> PROBLEM DESCRIPTION:
Having located "q_0.05, 2021-03-01: none -> 140" in the records below, repeat exactly the line it is on and all subsequent lines, ending with the last.

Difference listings
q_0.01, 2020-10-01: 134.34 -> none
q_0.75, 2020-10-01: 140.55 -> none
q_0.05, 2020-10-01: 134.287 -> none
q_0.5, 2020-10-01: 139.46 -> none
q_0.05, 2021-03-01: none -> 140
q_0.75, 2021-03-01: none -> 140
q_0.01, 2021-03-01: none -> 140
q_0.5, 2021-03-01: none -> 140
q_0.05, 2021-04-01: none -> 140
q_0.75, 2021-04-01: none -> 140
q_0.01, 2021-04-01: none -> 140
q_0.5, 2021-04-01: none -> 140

> TASK SOLUTION:
q_0.05, 2021-03-01: none -> 140
q_0.75, 2021-03-01: none -> 140
q_0.01, 2021-03-01: none -> 140
q_0.5, 2021-03-01: none -> 140
q_0.05, 2021-04-01: none -> 140
q_0.75, 2021-04-01: none -> 140
q_0.01, 2021-04-01: none -> 140
q_0.5, 2021-04-01: none -> 140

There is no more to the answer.